Crop Scheduling

November 6, 2003 - 13:11

How growers operate with software that is and is not currently available.

Invest now to save later -- the industry's market message is
clear. It is safe to say that our industry is moving forward and taking
advantage of new technologies. More than ever there is demand for new equipment
and programs that can push a business forward and make it more efficient. The
Internet and new software programs are implemented into the way we do business
and may be what makes one operation more successful than another. Can the same
be said about crop scheduling?

Recently, GPN asked growers how they approach their crop
scheduling needs and looked into some of the solutions currently available on
the market.

Spreadsheets Scheduling

Different operations choose different scheduling methods.
For Joe Boarini, owner of Grande Greenhouse Inc., Indianapolis, Ind.,
spreadsheets have proven to be a relatively simple but effective method for
crop scheduling. "I use spreadsheets that I have built myself,"
Boarini said. "The main benefit is that all your information is organized,
it is convenient and much simpler than using the old-fashioned piece of paper
and calculator method." Spreadsheets allow growers to clearly visualize
space usage and calculate how much it costs to grow a particular crop.
According to Boarini, spreadsheets are very useful for growers running a
small-to medium-size greenhouse and can be put together with little effort.

Software Scheduling

On the other hand, Justin Marotta, president and co-owner of
Possum Run Greenhouses Inc., Belleville, Ohio, said his operation uses
production software (Arc Software) for vegetative scheduling. "In the very
beginning, pen and paper seemed great. Today the problem is that there are so
many different varieties and plants. Some of these new items require different
starting times versus different finish times, so the software makes it easier
and saves a lot of time," Marotta explained. He also thinks the benefit of
using software instead of spreadsheets is the continuity and consistency that
exists within a software program. "It forces you to be consistent. It
becomes a disciplined part of your production." In addition, the software
terminals allow for greater accessibility. "You can get a printout of a
worksheet and give that sheet to a specific grower or production staff so they
have access to the information they need to stay on top," Marotta said.

Robert Milks, production manager of Van Wingerden
International, Fletcher, N.C., said that Van Wingerden uses two main operation
software programs, one that helps plan greenhouse space utilization and another
one for coordinating production and sales functions. "We use Starcom,
which keeps track of crop schedules, such as sowing and transplanting dates and
quantities, sales forecasts and so on," Milks explained. "For space
planning we use Gart Plan, used by various other greenhouse operations in the
United States, who also has a Web version available on subscription
basis." Milks said both software programs handle space and production
aspects, but Van Wingerden uses the portions of each that they felt were most
fully developed.

Milks explained that the main benefits of using
space-planning software are having the information to maximize production and
fulfill orders correctly, while reducing losses due to over-estimation of
capacity.

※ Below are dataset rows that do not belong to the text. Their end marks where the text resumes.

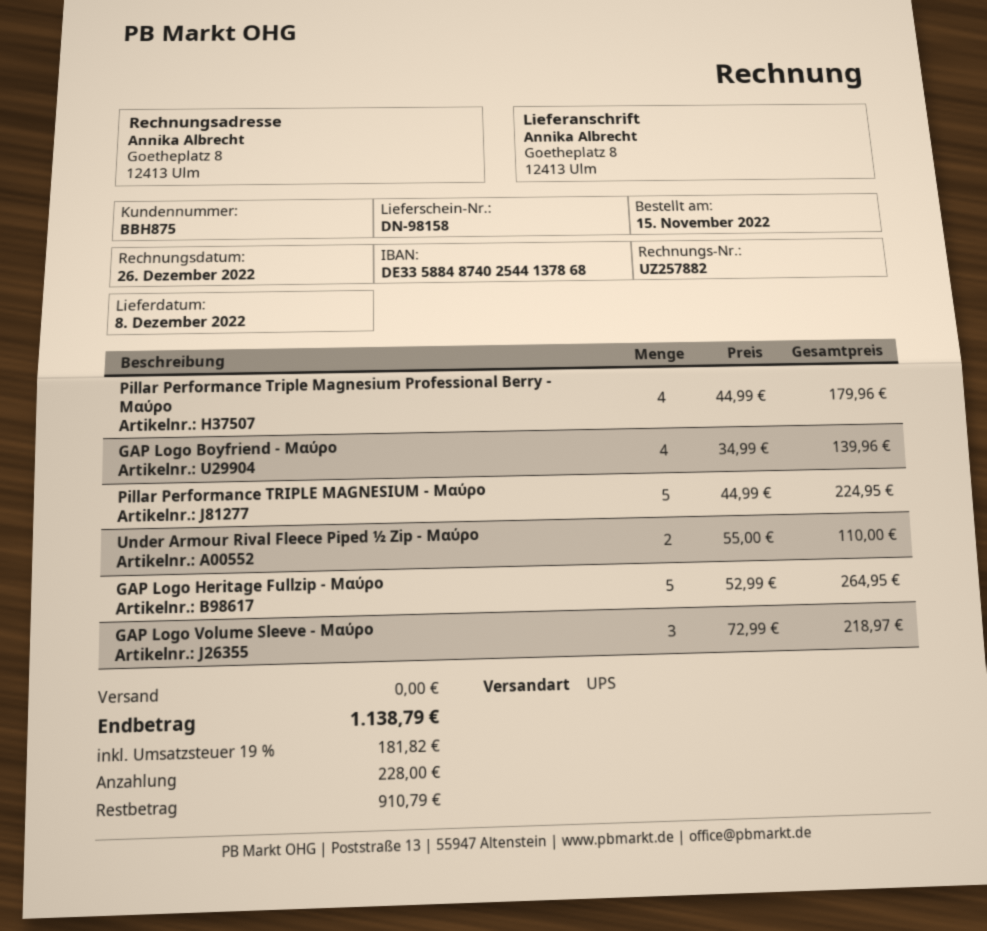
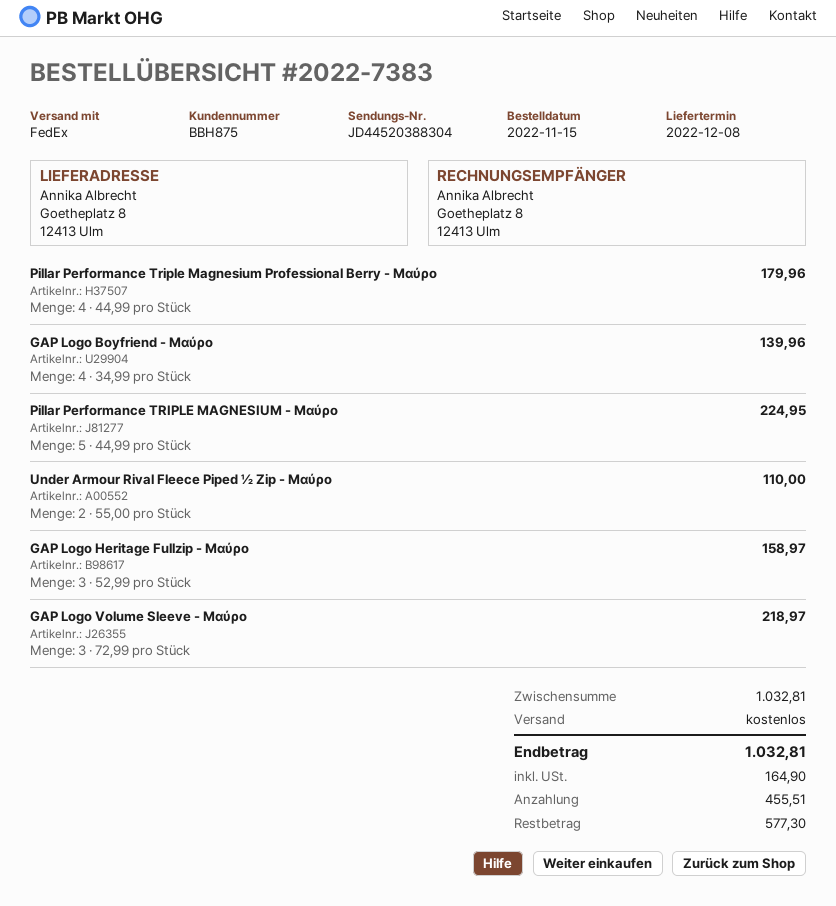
shipping method: UPS -> FedEx
GAP Logo Heritage Fullzip - Μαύρο: 5 x 52.99 = 264.95 -> 3 x 52.99 = 158.97
tax: 181.82 -> 164.90
total: 1138.79 -> 1032.81
deposit: 228.00 -> 455.51
balance: 910.79 -> 577.30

He feels that greenhouse space is the most limiting factor to the
number of plants produced, and programs such as Gart Plant, can help maximize
production.

Because Van Wingerden is a weekly floral pot producer as
well as a bedding plant poinsettia promotional crop grower, weekly scheduling
is very demanding, as they must stay full all the time. "Ten years ago, we
could have said we are growing a standard quantity of flats and baskets, and we
knew what fit almost intuitively. Now we are growing numerous different
specialty programs with new genetics, so we can't plan space effectively
without a computer," Milks Á said. "Of course, we have to have
good data; if we don't continually record ready dates, a computer won't help
that much."

Milks said that although both of the programs they use are
not custom designed to every user, they have a great deal of flexibility, and
both address issues of crop timing variance due to the short-term weather,
seasonal changes and problems such as crops with extended bloom windows.
"They are far more advanced than a spreadsheet and certainly less costly
than hiring a programmer and starting at ground zero," Milks explained.

Drawbacks

Growers are often skeptical because the horticulture
industry is complex and varied, and it is hard to design software for scheduling
that fits everyone's needs. Marotta thinks that some of the drawbacks with
software use are in part because growers feel that they have different needs
than what software programmers think they do. "I think it is a learning
curve for all of us, because programmers don't always understand production,
and production doesn't understand what it entitles to put a program
together," he said.

Software Comeback

"There is a high number of companies that have dropped
the spreadsheet and gone to a production planning system," said Richard
Nuss, CEO of Starcom, Buffalo, Wash. Starcom offers growers a production
planning system that has been on the market for about eight years. "The
production planning system allows growers to look at a ready date and when the
products need to be shipped," Nuss explained. "Depending on the type
of plant, the program goes back to a library of processes that the grower has
set up and creates a schedule from the first labor task to materials and to
actions that need to be performed so the crop is completed on time."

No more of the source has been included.